The Ukrainians have been warned: it is only if they avoid these kinds of mistakes and benefit from good cover that they will be able to break through. “Then comes the exploitation phase, explains Yann Boivin, former lieutenant-colonel in the French cavalry and host of the Blablachars blog. Thanks to genius, you have passed four tanks, so you have to put the package in.” These will seek to penetrate into the enemy territory by destroying the armored vehicles and the positions of the enemy. In this game, the German Leopard 2s and the British Challenger 2s recently delivered to kyiv are a major asset: they shoot further and with more precision than the Soviet models.
Harness the Breakthrough
In the wake of the tanks, the infantry must secure this progression. “A maneuver is organized, a group will fire on an enemy position to fix it, while a second will take cover against potential enemy reinforcements, while a third group will go up to the assault, details a military source familiar with this type of combat. All this takes time, because it is necessary to treat the prisoners, the dead, the wounded, to recover abandoned information, like maps. It is adrenaline dense, tiring nervously and physically…”

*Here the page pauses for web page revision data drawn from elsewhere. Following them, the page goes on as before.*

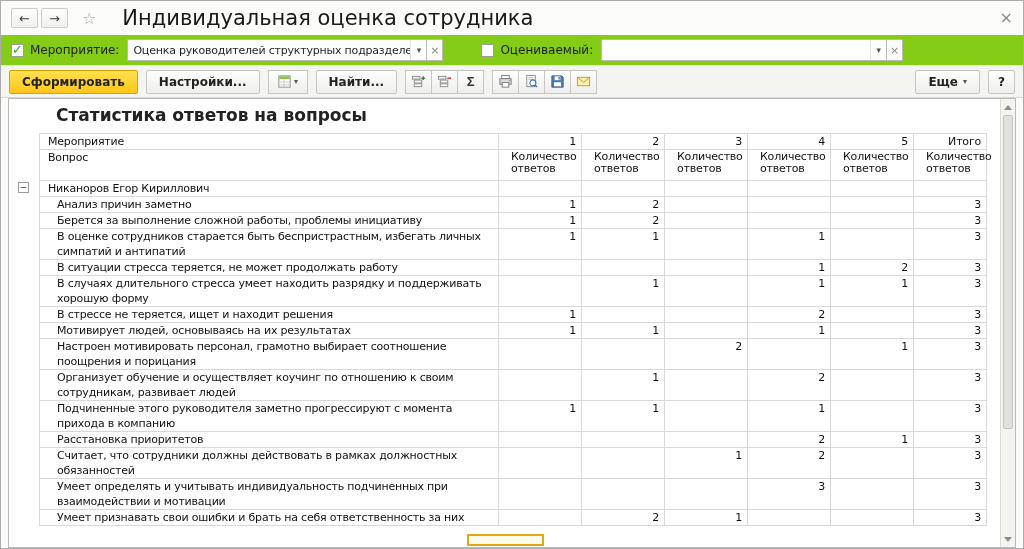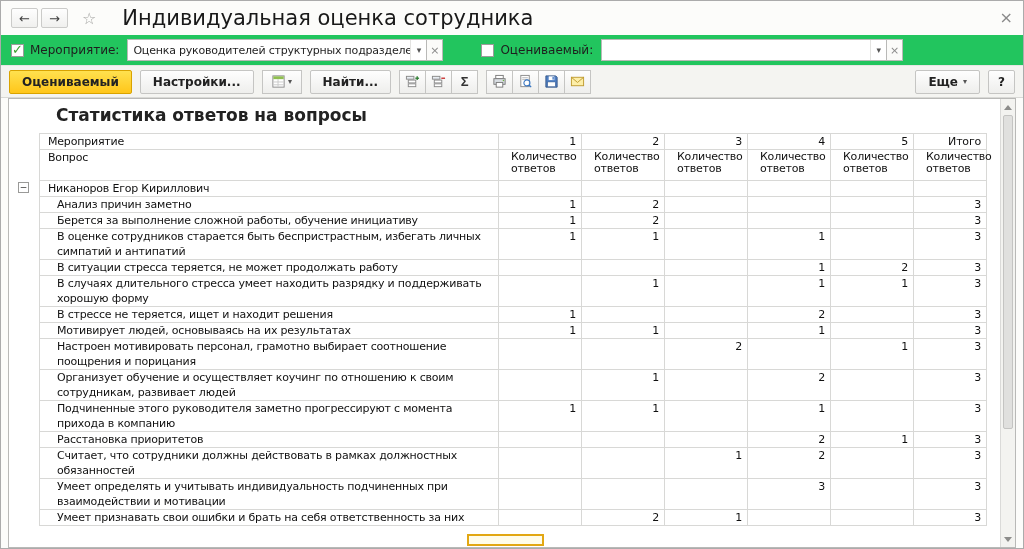--- a/index.html
+++ b/index.html
@@ -18,7 +18,7 @@
   .closex { margin-left: auto; font-size: 16px; color: #8a8a8a; cursor: pointer; line-height: 1; }
 
   
-  .filterbar { height: 30px; flex: 0 0 30px; display: flex; align-items: center; padding: 0 10px; background: #22c55e; }
+  .filterbar { height: 30px; flex: 0 0 30px; display: flex; align-items: center; padding: 0 10px; background: #84cc16; }
   .checkbox { width: 13px; height: 13px; border: 1px solid #9c9c9a; background: #fff; position: relative; flex: 0 0 13px; cursor: pointer; }
   .checkbox.checked::after { content: "✓"; position: absolute; left: 0; top: -3px; font-size: 13px; font-weight: bold; color: #39a02e; }
   .flabel { margin-left: 6px; font-size: 12px; color: #1e1e1e; cursor: pointer; white-space: nowrap; }

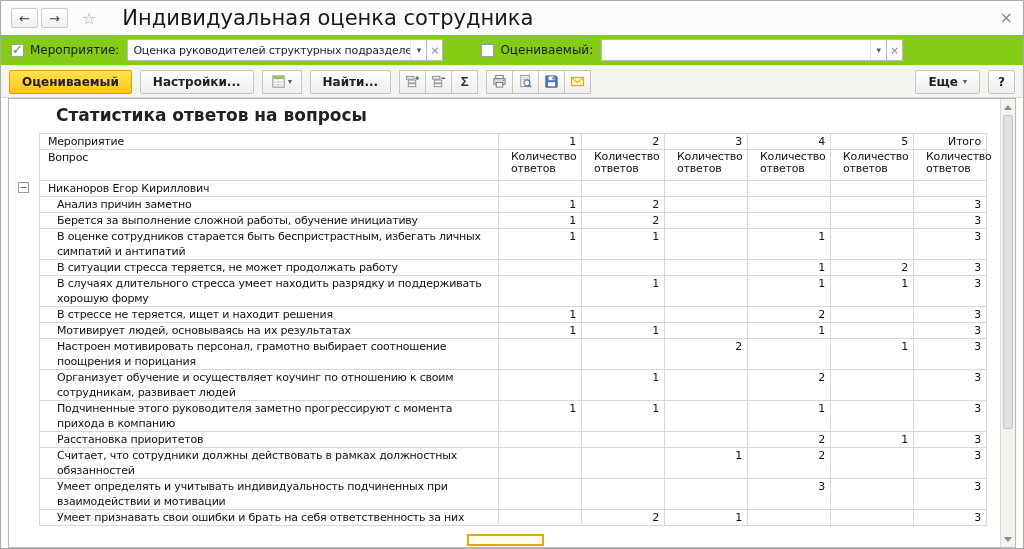--- a/index.html
+++ b/index.html
@@ -116,7 +116,7 @@
   </div>
 
   <div class="toolbar">
-    <button class="btn primary">Оцениваемый</button>
+    <button class="btn primary">Сформировать</button>
     <button class="btn">Настройки...</button>
 
     <button class="iconbtn with-dd">

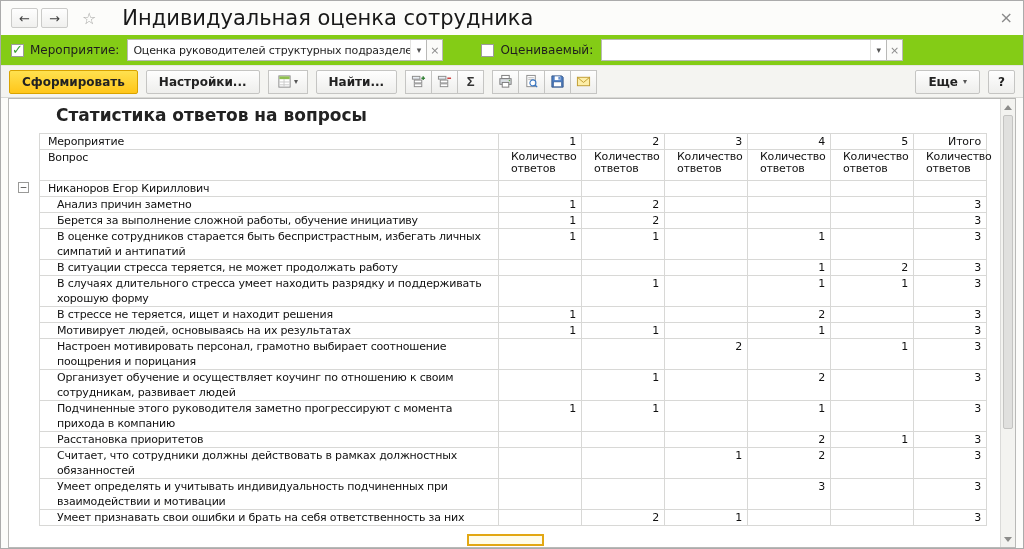--- a/index.html
+++ b/index.html
@@ -266,7 +266,7 @@
               <td class="num">3</td>
             </tr>
             <tr>
-              <td class="q qrow">Берется за выполнение сложной работы, обучение инициативу</td>
+              <td class="q qrow">Берется за выполнение сложной работы, проблемы инициативу</td>
               <td class="num">1</td>
               <td class="num">2</td>
               <td class="num"></td>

Then, as soon as possible, we must push further into enemy territory. “A real breakthrough is when, after passing the first defense zones and protecting your flanks, you find yourself in an area where there are no more mines, where you can move as fast as the adversary, explains Yohann Michel, researcher on defense issues at the International Institute for Strategic Studies (IISS). The breakthrough must make it possible to find room for maneuver to regain the initiative.

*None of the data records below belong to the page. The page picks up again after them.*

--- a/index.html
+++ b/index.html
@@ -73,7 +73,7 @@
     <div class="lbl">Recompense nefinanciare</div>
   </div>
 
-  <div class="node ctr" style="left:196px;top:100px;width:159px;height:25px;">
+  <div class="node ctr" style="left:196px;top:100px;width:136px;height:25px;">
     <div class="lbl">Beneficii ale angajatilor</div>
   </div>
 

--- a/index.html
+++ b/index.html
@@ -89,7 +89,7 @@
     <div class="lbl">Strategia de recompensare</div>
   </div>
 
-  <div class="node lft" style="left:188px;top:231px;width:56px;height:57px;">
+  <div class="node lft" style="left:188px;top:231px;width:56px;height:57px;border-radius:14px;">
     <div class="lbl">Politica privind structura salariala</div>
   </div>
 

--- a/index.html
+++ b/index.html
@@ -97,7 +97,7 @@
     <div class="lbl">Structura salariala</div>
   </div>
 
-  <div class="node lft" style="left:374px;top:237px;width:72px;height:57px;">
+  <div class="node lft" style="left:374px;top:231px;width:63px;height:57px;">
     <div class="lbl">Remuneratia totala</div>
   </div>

To achieve this precise choreography, thousands of Ukrainians, from soldiers to generals, have been trained for months by their Western supporters in combined arms combat, in military camps in Germany, Poland and the United Kingdom. Under the watchful eye of NATO instructors, they learned to coordinate their artillery, cavalry and infantry units and those to whom the crucial task of logistics will fall. In addition, there are units responsible for monitoring the theater of operations or the use of electronic jamming systems.
Undoubtedly, the Kremlin forces will try to thwart the Ukrainian attempts by relying, as they have always done since the start of the invasion, on the firepower of their artillery. The speed of reaction will be one of the keys to the battle: “Russians capable of carrying out a more effective mobile defense would represent a very different enemy for the Ukrainians than in the last fourteen months”, underlined the Australian strategist Mick Ryan , adding that such ventures are “inevitably bloody”.

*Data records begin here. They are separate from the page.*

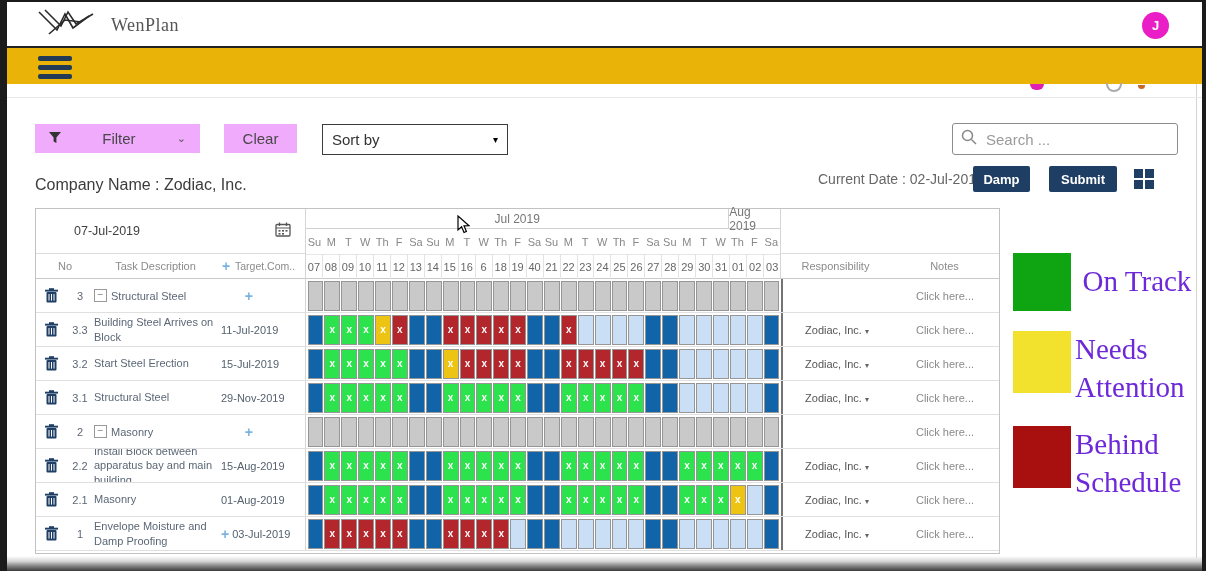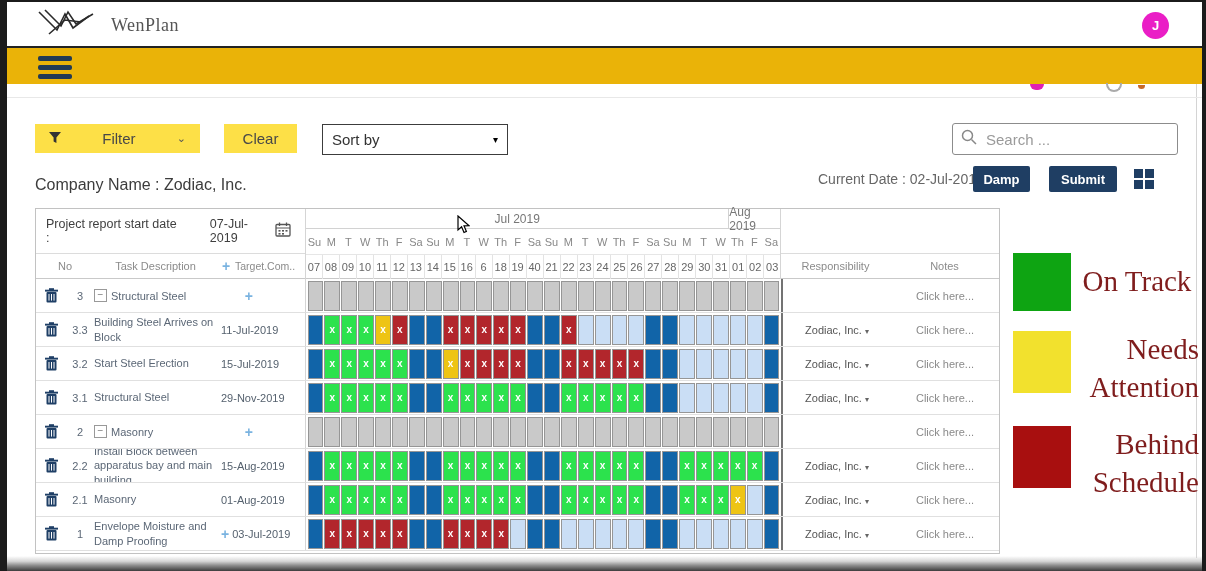--- a/index.html
+++ b/index.html
@@ -32,7 +32,7 @@
   .crop-c{left:1138px;top:85px;width:7px;height:4px;background:#c86a2a;border-radius:0 0 4px 4px;}
 
   
-  .btn-yellow{background:#fde047;border:none;color:#484848;font-size:15px;
+  .btn-yellow{background:#f0abfc;border:none;color:#484848;font-size:15px;
       font-family:"Liberation Sans",sans-serif;display:flex;align-items:center;cursor:pointer;text-align:right;}
   .filter-btn{left:35px;top:124px;width:165px;height:29px;justify-content:space-between;padding:0 14px;}
   .clear-btn{left:224px;top:124px;width:73px;height:29px;justify-content:center;}

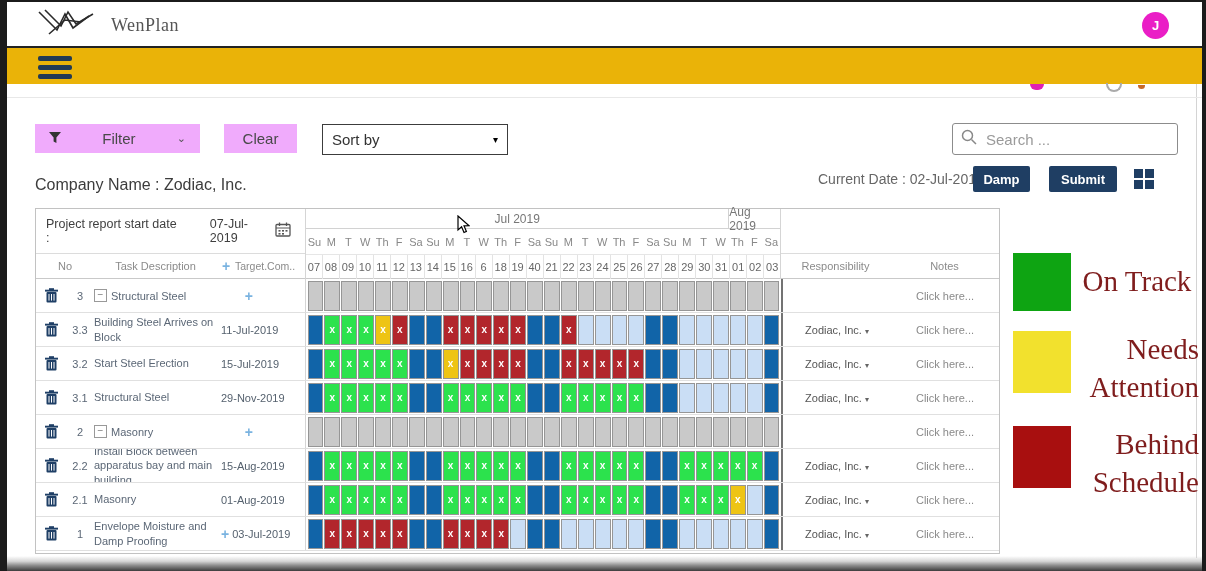--- a/index.html
+++ b/index.html
@@ -197,7 +197,6 @@
   <div class="ghead">
     <div class="hl">
       <div class="start-row">
-        <span>Project report start date :</span>
         <span class="start-val">07-Jul-2019</span>
         <span class="cal-ic">
           <svg width="16" height="15" viewBox="0 0 16 15">

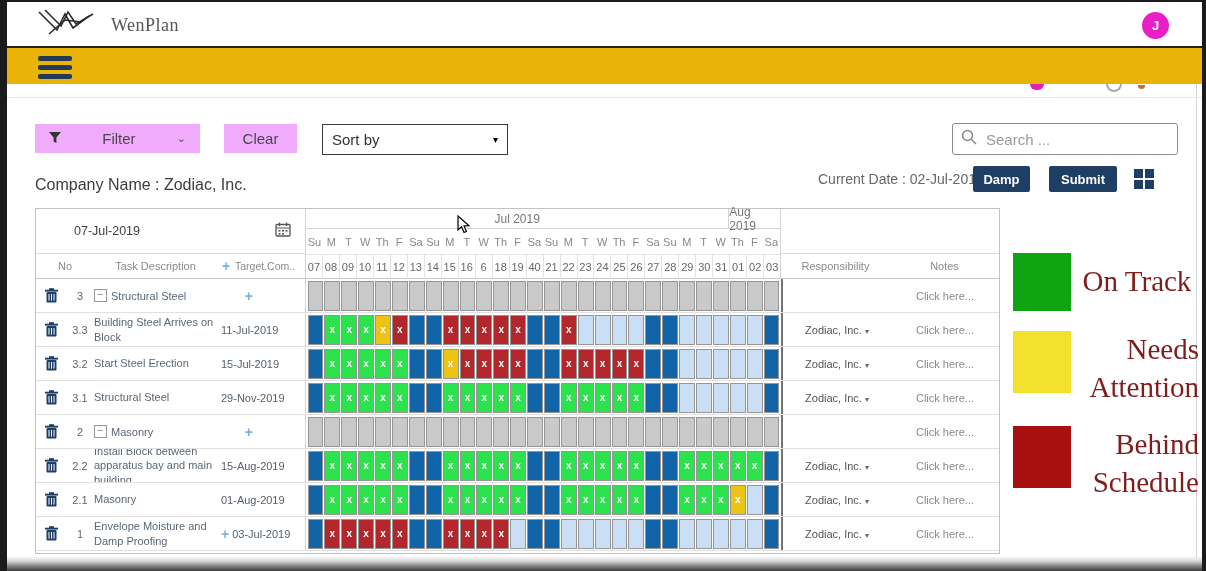--- a/index.html
+++ b/index.html
@@ -111,8 +111,8 @@
   .leg-item{display:flex;margin-bottom:20px;}
   .leg-sq{width:58px;height:58px;flex:none;}
   .leg-sq.tall{height:62px;}
-  .leg-label{flex:1;display:flex;align-items:center;justify-content:center;text-align:right;
-      font-family:"Liberation Serif",serif;font-size:29px;color:#7f1d1d;line-height:1.3;margin-left:4px;}
+  .leg-label{flex:1;display:flex;align-items:center;justify-content:center;text-align:left;
+      font-family:"Liberation Serif",serif;font-size:29px;color:#6d28d9;line-height:1.3;margin-left:4px;}
 
   
   .scroll-track{left:1196px;top:30px;width:1px;height:528px;background:#d4d4d4;}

“We are going to death, because the result is never sure, abounds the former colonel of engineers. The Ukrainian strategists have shown a lot of ingenuity and can still surprise their adversary, but, faced with the preparations of the Russians, I am pessimist.” A lack of breakthrough or a limited progression of the Ukrainians could put a stop to the reconquest of their lost territories, the time to be reinforced in men and equipment. The forehead would be frozen. As Western military stocks dwindle, such a scenario could push some partners to encourage Ukraine to open negotiations with Moscow.
Conversely, if the Ukrainians manage to break through and exploit their advantage in depth, the defenders, caught in the rear, could abandon whole swaths of territory, as was the case east of Kharkiv at the beginning of September. The ideal scenario would see the Ukrainian army join the Sea of Azov and cut the Russian front in two. Such an uppercut to the jaw deployed by Putin would not only blow his dragon teeth. It would open the field of possibilities, maintaining the hope of a complete military defeat of the Russian army.